What you need to do:
Return exactly the lines below, starting with the one that has "2 students, fully funded by the ECSE department." and going on through the one that has "on Github-hosted project.".

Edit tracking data
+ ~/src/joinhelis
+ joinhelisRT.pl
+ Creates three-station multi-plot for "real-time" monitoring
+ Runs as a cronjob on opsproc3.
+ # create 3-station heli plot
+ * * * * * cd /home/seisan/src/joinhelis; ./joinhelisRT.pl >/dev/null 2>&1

* * *

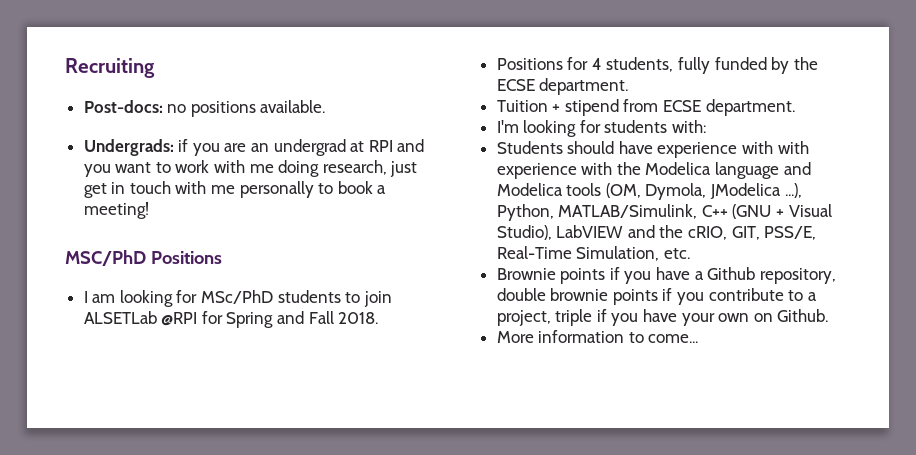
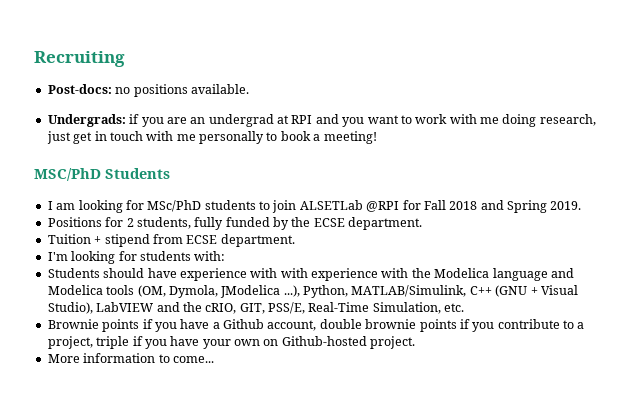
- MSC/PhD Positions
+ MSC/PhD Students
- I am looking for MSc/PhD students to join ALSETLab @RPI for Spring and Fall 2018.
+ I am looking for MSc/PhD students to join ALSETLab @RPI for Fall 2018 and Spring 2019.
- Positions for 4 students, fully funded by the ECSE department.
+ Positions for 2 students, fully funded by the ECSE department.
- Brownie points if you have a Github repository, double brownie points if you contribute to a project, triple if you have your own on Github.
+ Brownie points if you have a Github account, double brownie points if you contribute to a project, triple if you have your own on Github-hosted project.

Result:
+ Positions for 2 students, fully funded by the ECSE department.
- Brownie points if you have a Github repository, double brownie points if you contribute to a project, triple if you have your own on Github.
+ Brownie points if you have a Github account, double brownie points if you contribute to a project, triple if you have your own on Github-hosted project.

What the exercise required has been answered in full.